Activity:
Each entry below should be echoed exactly, with pictures omitted.

Given data:
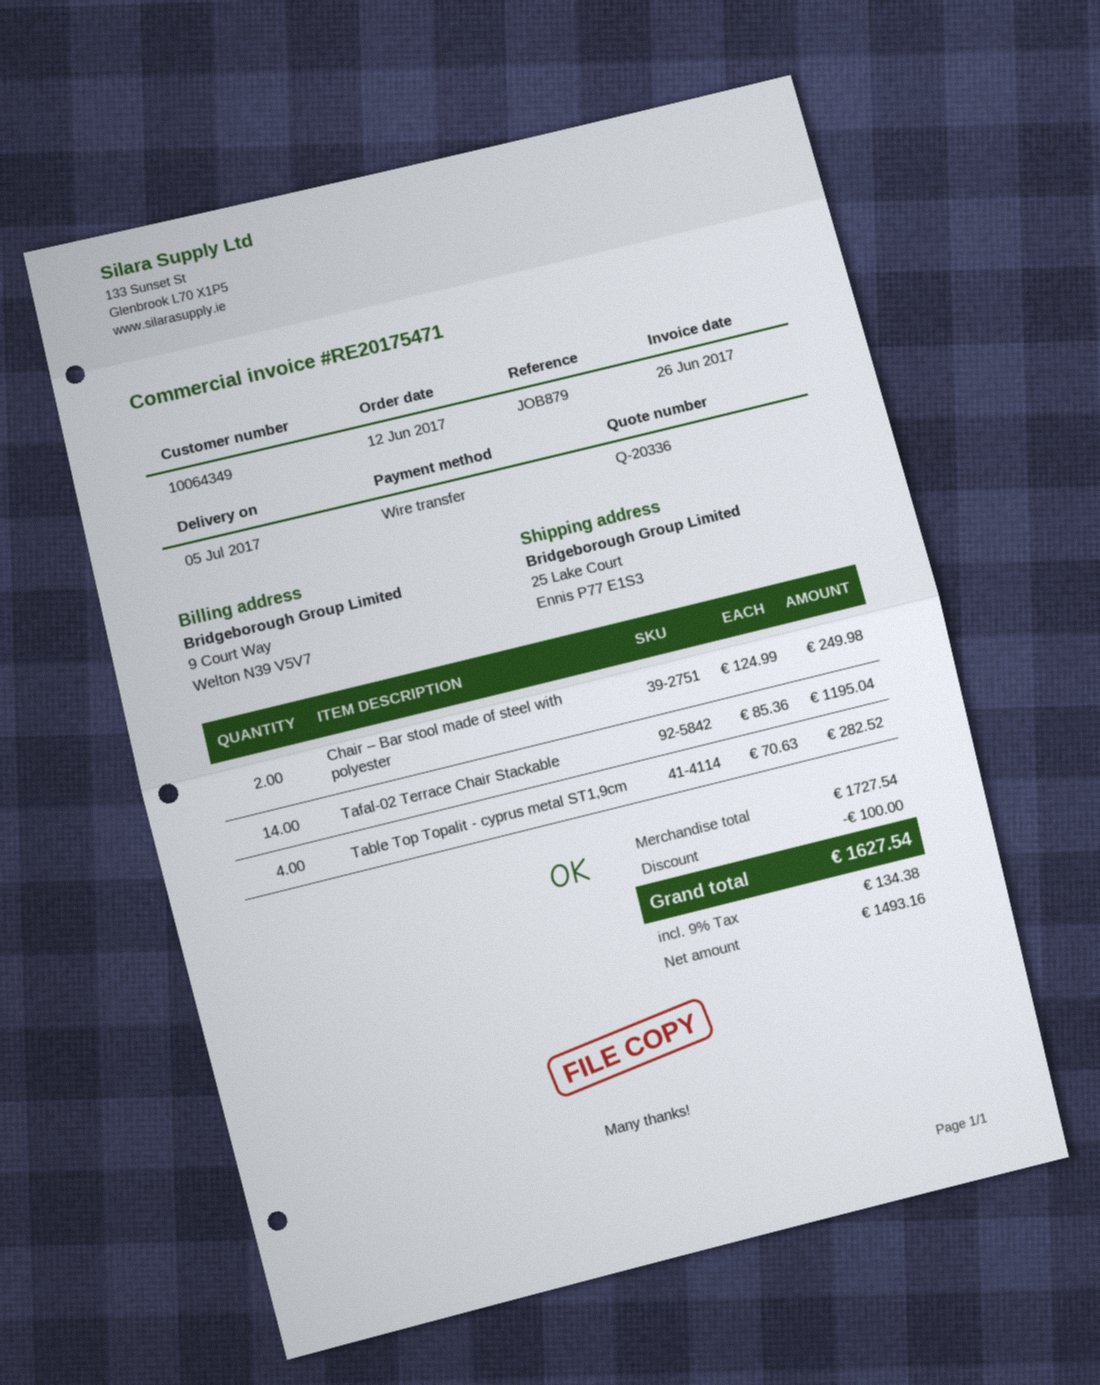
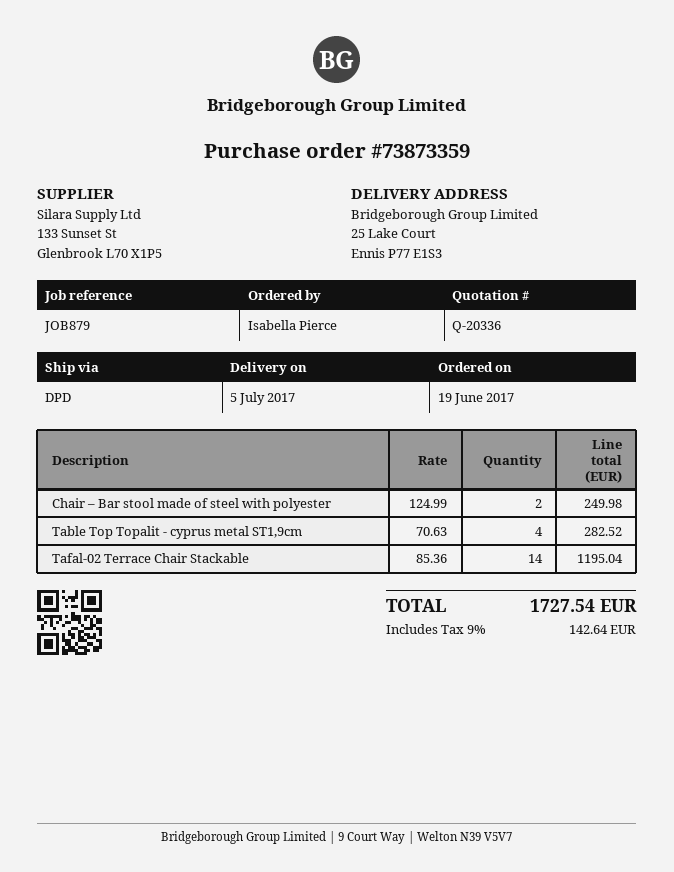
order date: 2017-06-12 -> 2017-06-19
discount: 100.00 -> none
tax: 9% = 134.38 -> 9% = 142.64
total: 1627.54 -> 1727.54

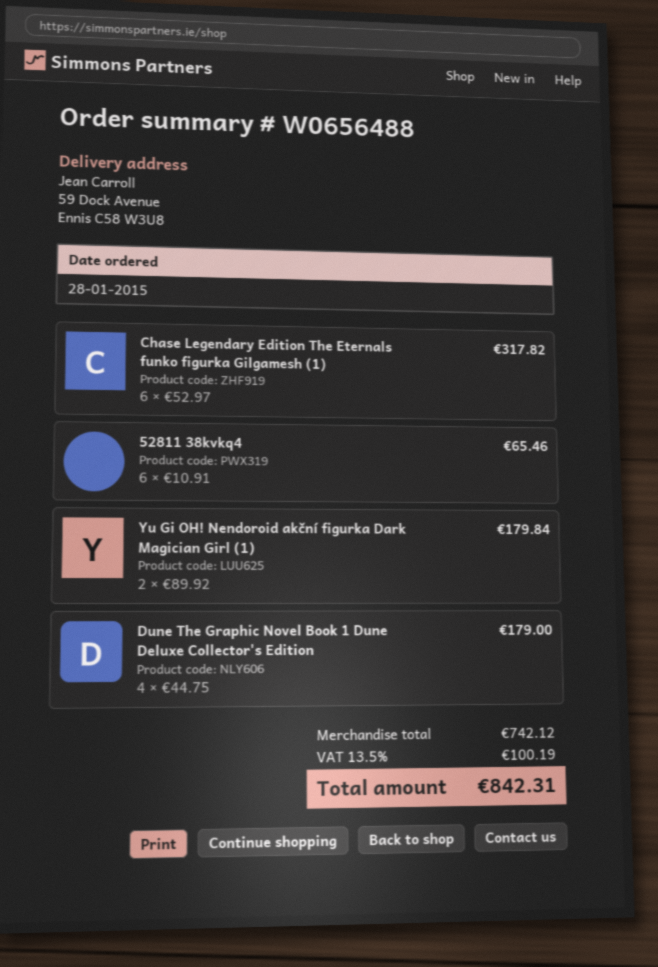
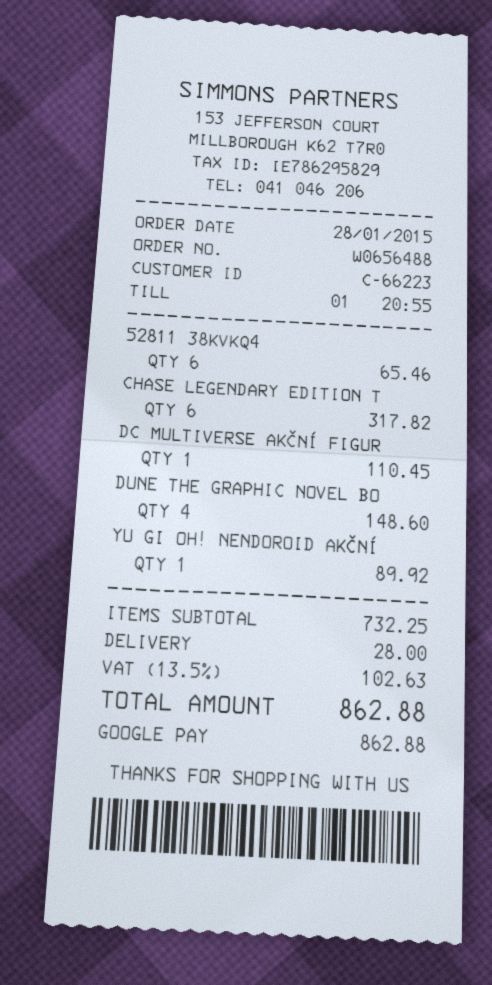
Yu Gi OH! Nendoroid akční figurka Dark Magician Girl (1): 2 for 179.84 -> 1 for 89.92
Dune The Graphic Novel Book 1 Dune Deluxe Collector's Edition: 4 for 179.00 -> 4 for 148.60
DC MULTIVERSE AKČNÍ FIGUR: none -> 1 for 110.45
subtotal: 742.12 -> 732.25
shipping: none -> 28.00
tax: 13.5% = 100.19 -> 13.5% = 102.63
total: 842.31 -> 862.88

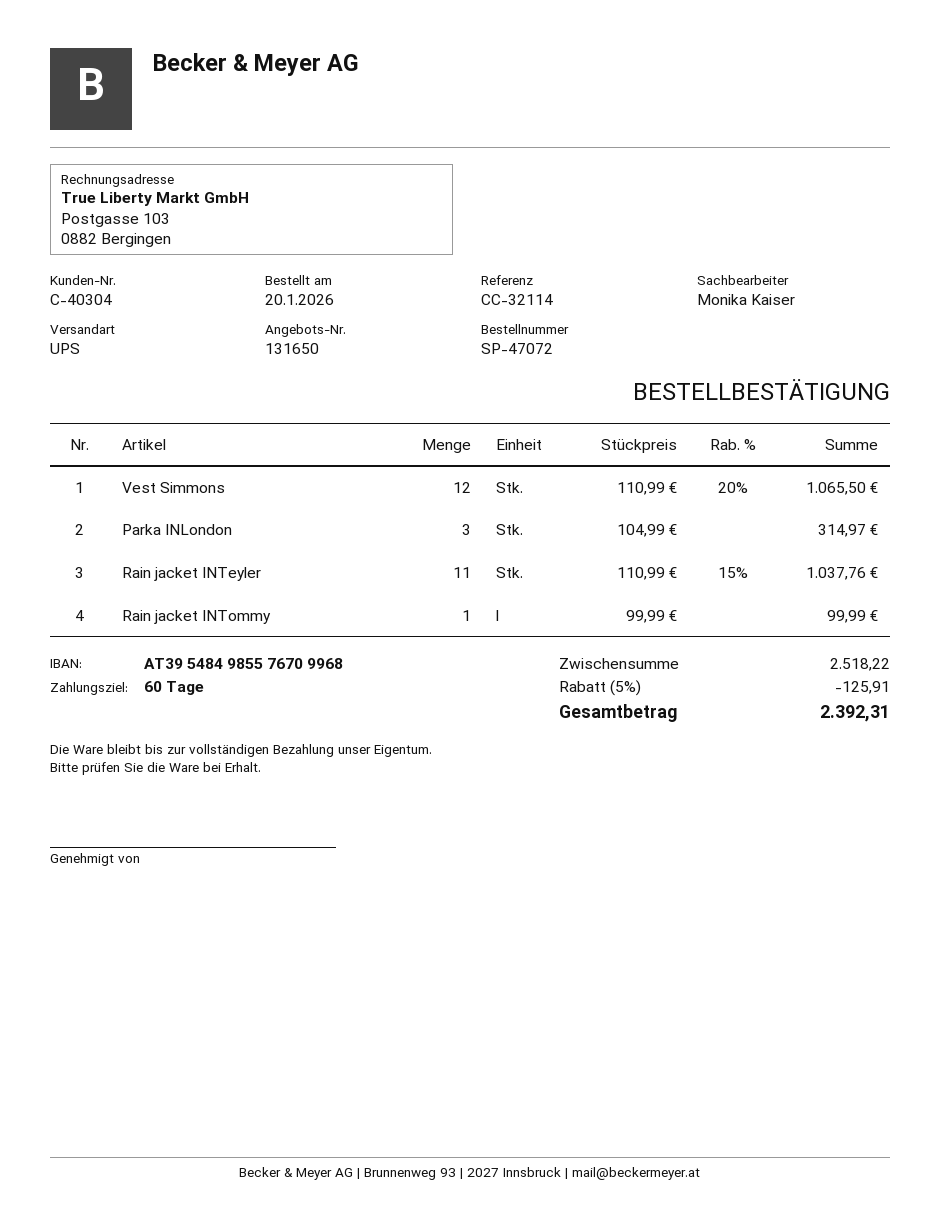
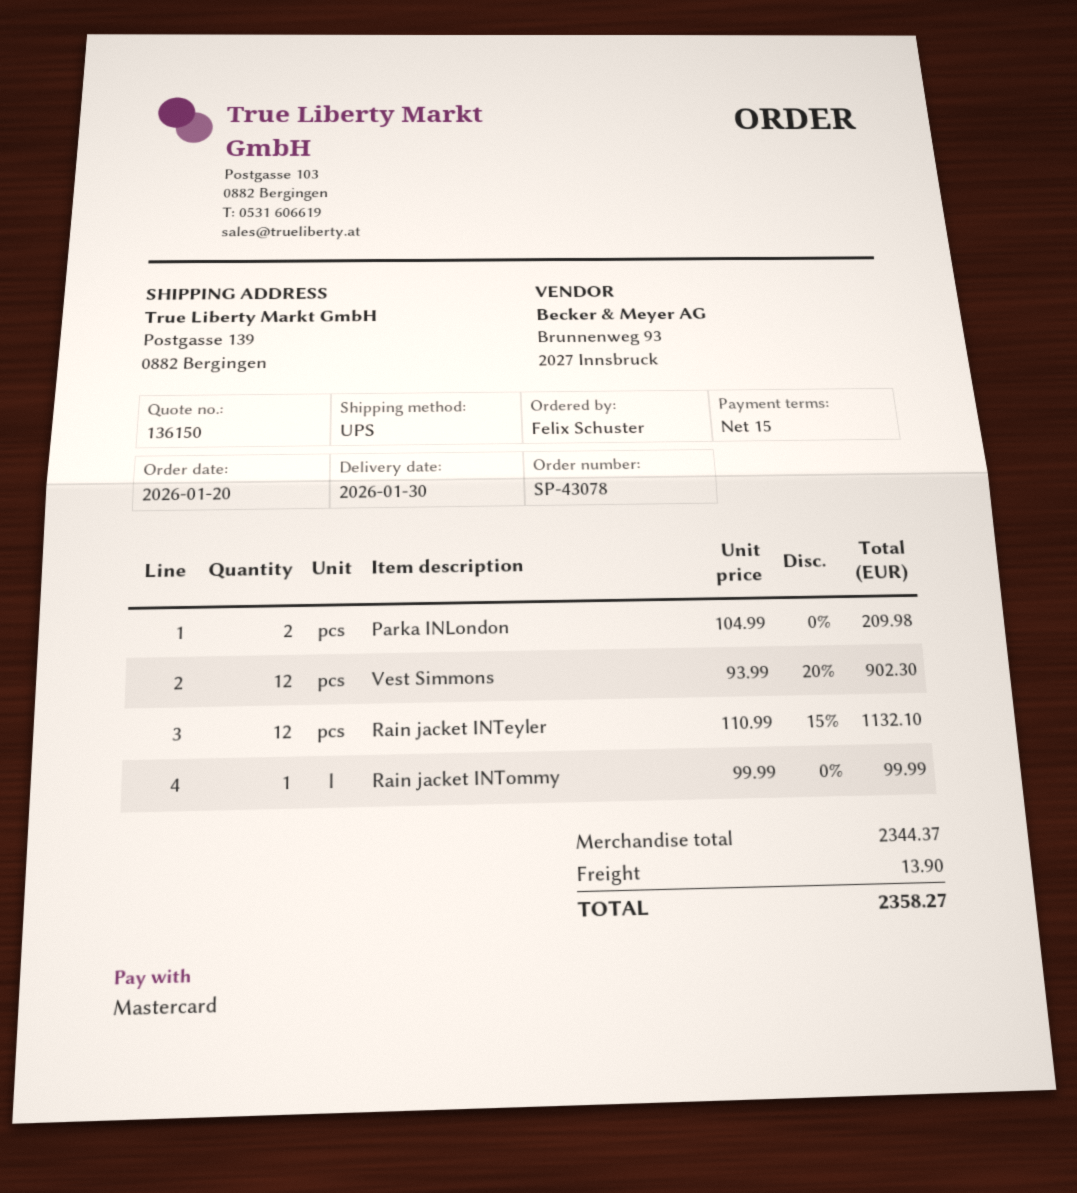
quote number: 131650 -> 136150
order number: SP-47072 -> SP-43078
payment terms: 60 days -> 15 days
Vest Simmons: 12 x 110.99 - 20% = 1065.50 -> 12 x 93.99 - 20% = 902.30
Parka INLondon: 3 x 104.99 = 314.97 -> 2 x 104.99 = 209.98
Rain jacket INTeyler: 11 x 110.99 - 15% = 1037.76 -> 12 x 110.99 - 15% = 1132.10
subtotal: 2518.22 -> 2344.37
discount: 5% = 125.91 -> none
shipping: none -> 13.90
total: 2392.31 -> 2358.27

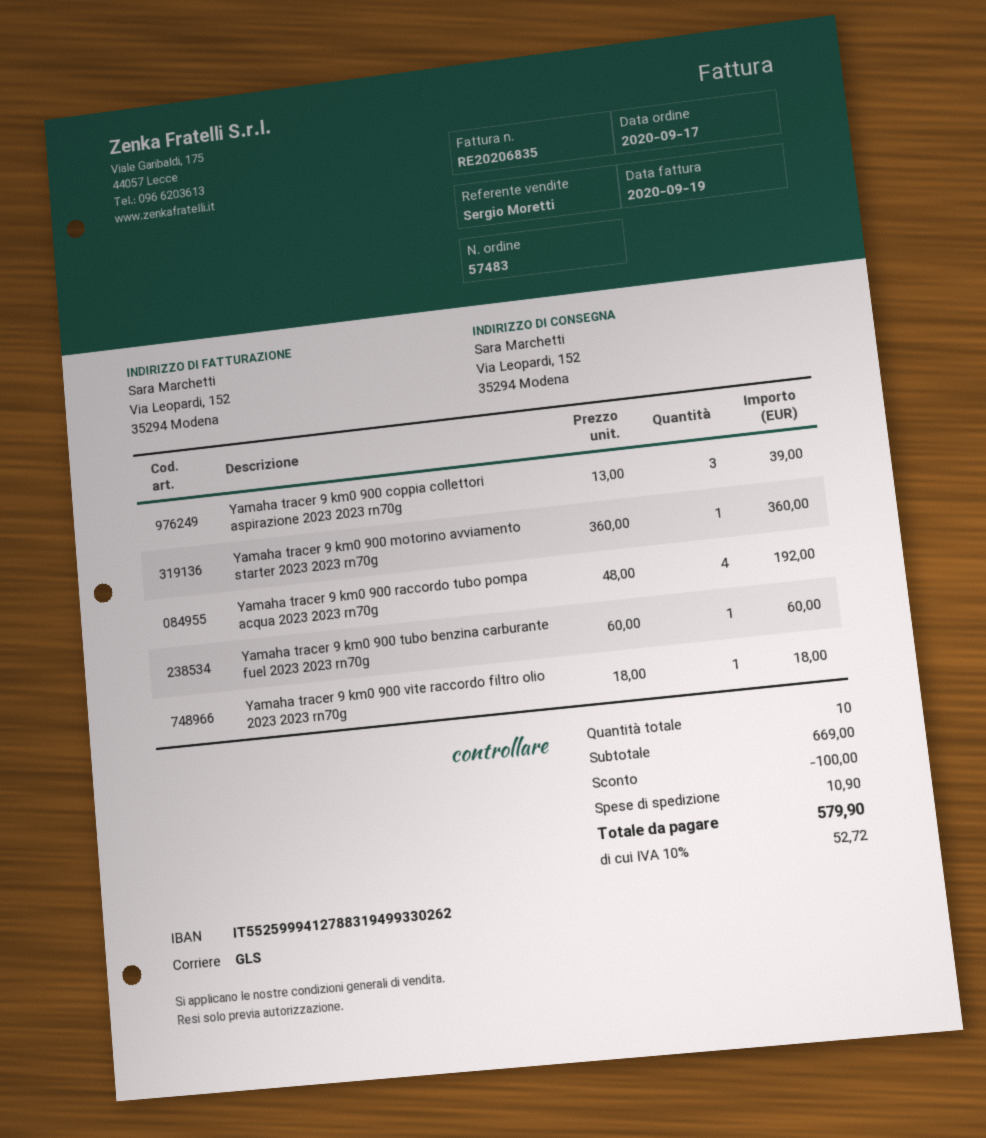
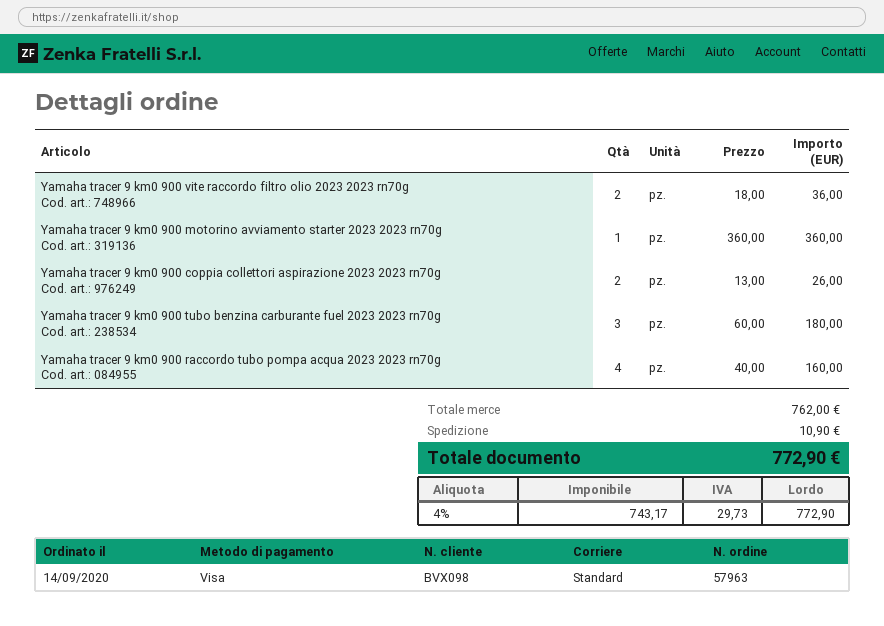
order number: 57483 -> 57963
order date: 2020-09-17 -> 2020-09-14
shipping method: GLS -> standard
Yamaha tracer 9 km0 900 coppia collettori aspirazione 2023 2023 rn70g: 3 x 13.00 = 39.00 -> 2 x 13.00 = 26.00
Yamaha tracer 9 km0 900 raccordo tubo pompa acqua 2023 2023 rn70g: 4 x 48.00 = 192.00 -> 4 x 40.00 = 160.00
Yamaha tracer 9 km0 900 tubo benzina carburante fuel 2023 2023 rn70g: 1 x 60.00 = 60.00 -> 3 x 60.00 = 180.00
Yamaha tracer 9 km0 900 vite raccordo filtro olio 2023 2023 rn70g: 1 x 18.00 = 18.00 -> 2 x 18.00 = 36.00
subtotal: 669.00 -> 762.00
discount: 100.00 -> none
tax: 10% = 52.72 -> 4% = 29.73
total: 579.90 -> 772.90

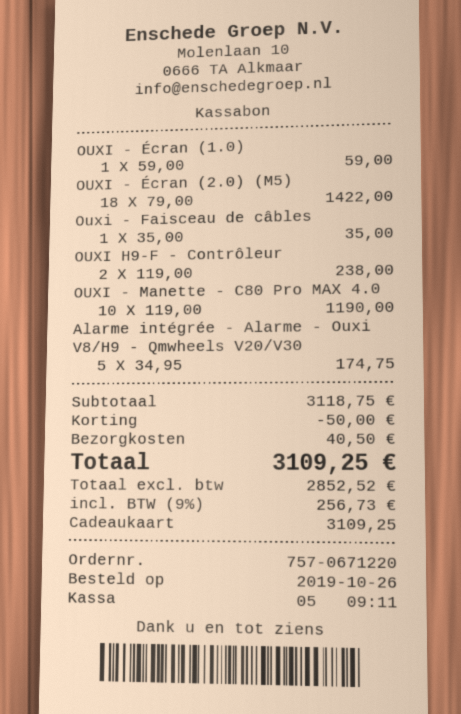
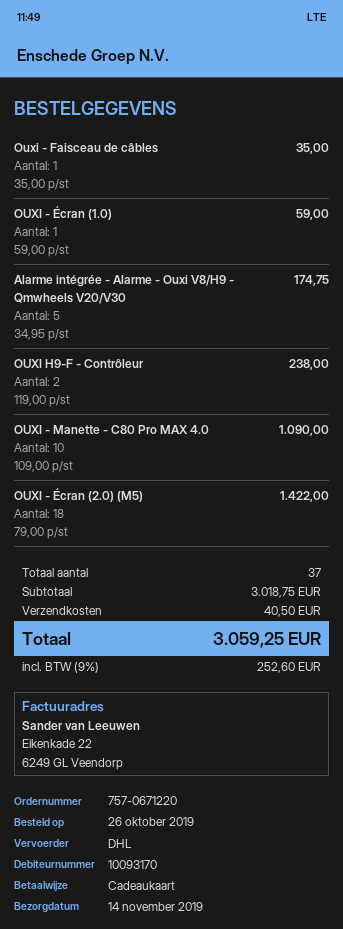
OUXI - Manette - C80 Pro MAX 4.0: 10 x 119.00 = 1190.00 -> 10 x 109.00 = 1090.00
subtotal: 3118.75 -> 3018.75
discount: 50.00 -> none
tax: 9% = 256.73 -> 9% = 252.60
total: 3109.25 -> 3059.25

Exercise solution:
order date: 2017-06-12 -> 2017-06-19
discount: 100.00 -> none
tax: 9% = 134.38 -> 9% = 142.64
total: 1627.54 -> 1727.54

Yu Gi OH! Nendoroid akční figurka Dark Magician Girl (1): 2 for 179.84 -> 1 for 89.92
Dune The Graphic Novel Book 1 Dune Deluxe Collector's Edition: 4 for 179.00 -> 4 for 148.60
DC MULTIVERSE AKČNÍ FIGUR: none -> 1 for 110.45
subtotal: 742.12 -> 732.25
shipping: none -> 28.00
tax: 13.5% = 100.19 -> 13.5% = 102.63
total: 842.31 -> 862.88

quote number: 131650 -> 136150
order number: SP-47072 -> SP-43078
payment terms: 60 days -> 15 days
Vest Simmons: 12 x 110.99 - 20% = 1065.50 -> 12 x 93.99 - 20% = 902.30
Parka INLondon: 3 x 104.99 = 314.97 -> 2 x 104.99 = 209.98
Rain jacket INTeyler: 11 x 110.99 - 15% = 1037.76 -> 12 x 110.99 - 15% = 1132.10
subtotal: 2518.22 -> 2344.37
discount: 5% = 125.91 -> none
shipping: none -> 13.90
total: 2392.31 -> 2358.27

order number: 57483 -> 57963
order date: 2020-09-17 -> 2020-09-14
shipping method: GLS -> standard
Yamaha tracer 9 km0 900 coppia collettori aspirazione 2023 2023 rn70g: 3 x 13.00 = 39.00 -> 2 x 13.00 = 26.00
Yamaha tracer 9 km0 900 raccordo tubo pompa acqua 2023 2023 rn70g: 4 x 48.00 = 192.00 -> 4 x 40.00 = 160.00
Yamaha tracer 9 km0 900 tubo benzina carburante fuel 2023 2023 rn70g: 1 x 60.00 = 60.00 -> 3 x 60.00 = 180.00
Yamaha tracer 9 km0 900 vite raccordo filtro olio 2023 2023 rn70g: 1 x 18.00 = 18.00 -> 2 x 18.00 = 36.00
subtotal: 669.00 -> 762.00
discount: 100.00 -> none
tax: 10% = 52.72 -> 4% = 29.73
total: 579.90 -> 772.90

OUXI - Manette - C80 Pro MAX 4.0: 10 x 119.00 = 1190.00 -> 10 x 109.00 = 1090.00
subtotal: 3118.75 -> 3018.75
discount: 50.00 -> none
tax: 9% = 256.73 -> 9% = 252.60
total: 3109.25 -> 3059.25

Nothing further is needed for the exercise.